ArgiSense: Multichannel Disposable Sensors for Animal Health Disease Diagnostics
Bovine respiratory disease is responsible for more than half billion dollars of economy loss in the U.S. cattle industry annually. Development of rapid on-site point-of-care diagnostic tools is desired. However, conventional animal diseases screening and diagnostic tools require very long turnover time in a centralized lab which delays the disease control, prevention and treatment of among the herd. To solve this problem, label-free potentiometric biochemical sensors provide a rapid diagnosis by detecting the charged biomolecules that attached to the sensing surface and converting it to electrical signal instantaneously. Monitoring specific antigen-antibody interactions, target antigens, for example, viral proteins, in the animal blood can be therefore detected. Both ion-sensitive field effect transistors (ISFET) and extended-gate FETs (EGFET) are promising candidates for potentiometric sensing.

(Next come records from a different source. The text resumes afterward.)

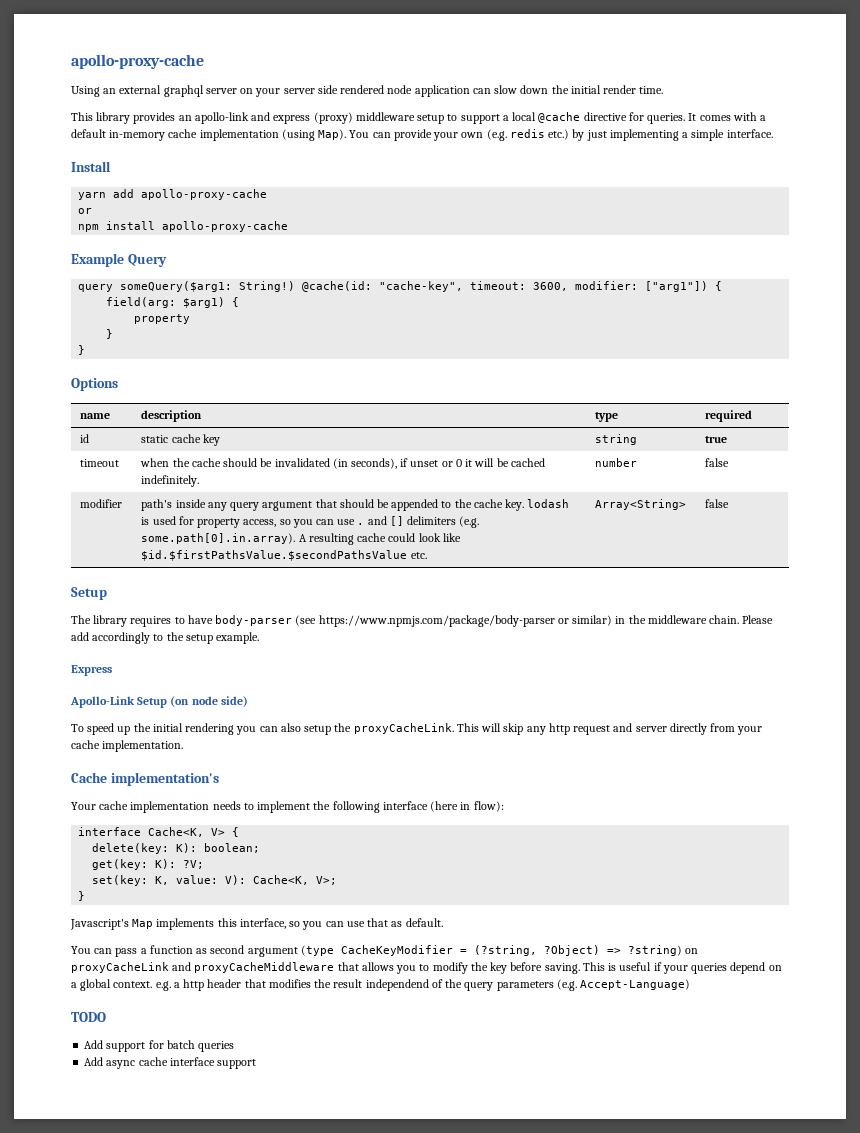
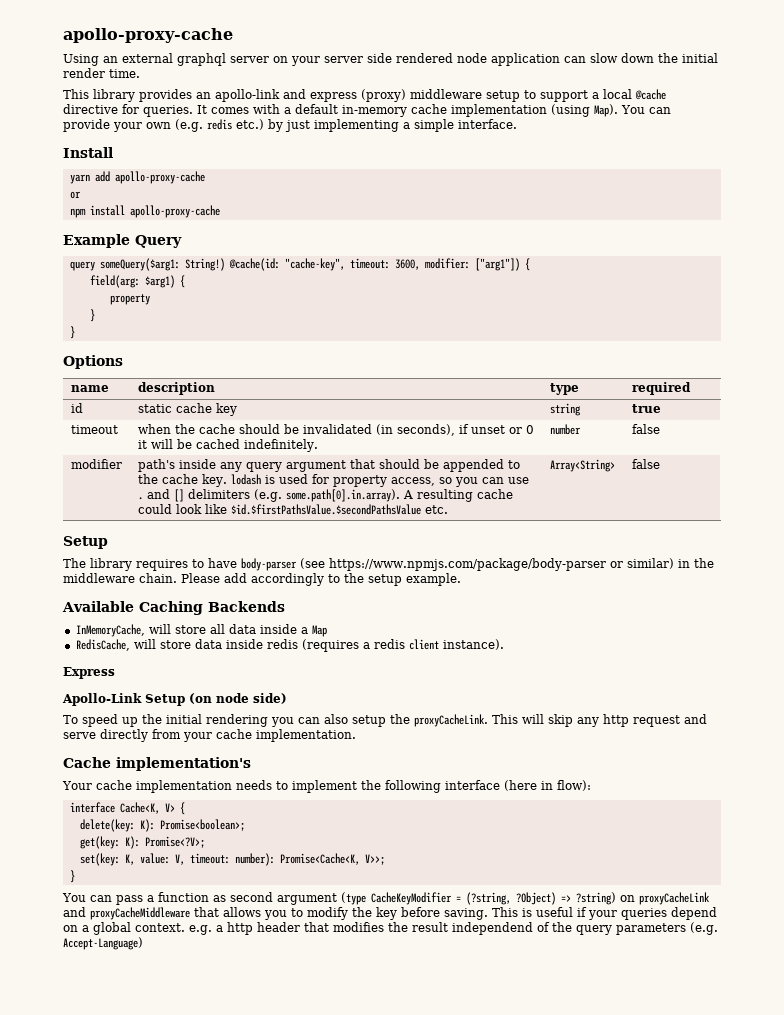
+ Available Caching Backends
+ InMemoryCache, will store all data inside a Map
+ RedisCache, will store data inside redis (requires a redis client instance).
- This will skip any http request and server directly from your cache implementation.
+ This will skip any http request and serve directly from your cache implementation.
- delete(key: K): boolean;
+ delete(key: K): Promise<boolean>;
- get(key: K): ?V;
+ get(key: K): Promise<?V>;
- set(key: K, value: V): Cache<K, V>;
+ set(key: K, value: V, timeout: number): Promise<Cache<K, V>>;
  }
- Javascript's Map implements this interface, so you can use that as default.
- TODO
- Add support for batch queries
- Add async cache interface support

In AgriSense project, we explore the properties of sensing materials, the design and construction of sensors, and the practical applications. Furthermore, next generation flexible biosensors using two-dimensional (2D) materials on non-conventional substrates, for example, paper, are being investigated.
Biosensors for Infectious Disease Detection
With funding from AVX, we are developing reliable biosensors for clinical applications. These sensors utilize antibody-antigen interactions to detect infectious disease. Thiol-based self-assembled monolayers are used to covalently attach a receptor protein to a gold surface. The gold surface is then used as an extended gate for a field-effect transistor, which translates the antibody-antigen binding into a current. The current readout is sensitive to the surface charge of the gold, and is therefore proportional to how much antibody has bound. Currently, our focus is on engineering these sensors such that they are both as sensitive as possible and stable over the measurement timescale.
Mattress-based Sweat Monitoring using Flexible Graphene Sensors
From electrolytes to metabolites, sweat contains a vast amount of real-time medical information. Given the amount of time an individual spends sleeping, sweat monitoring in mattresses presents a novel opportunity for monitoring health. In this work, field-effect transistors (FETs) are used as chemical and biological sensors, offering rapid and label-free potentiometric detection of sweat-based biomarkers. We employ graphene, a 2D carbon sheet, as the FET’s active channel. Its reliable performance in response to bending enables sensor fabrication on flexible substrates, such as plastic or paper. Sensor arrays, composed of specifically functionalized surfaces, will be integrated into mattresses for sweat diagnostics.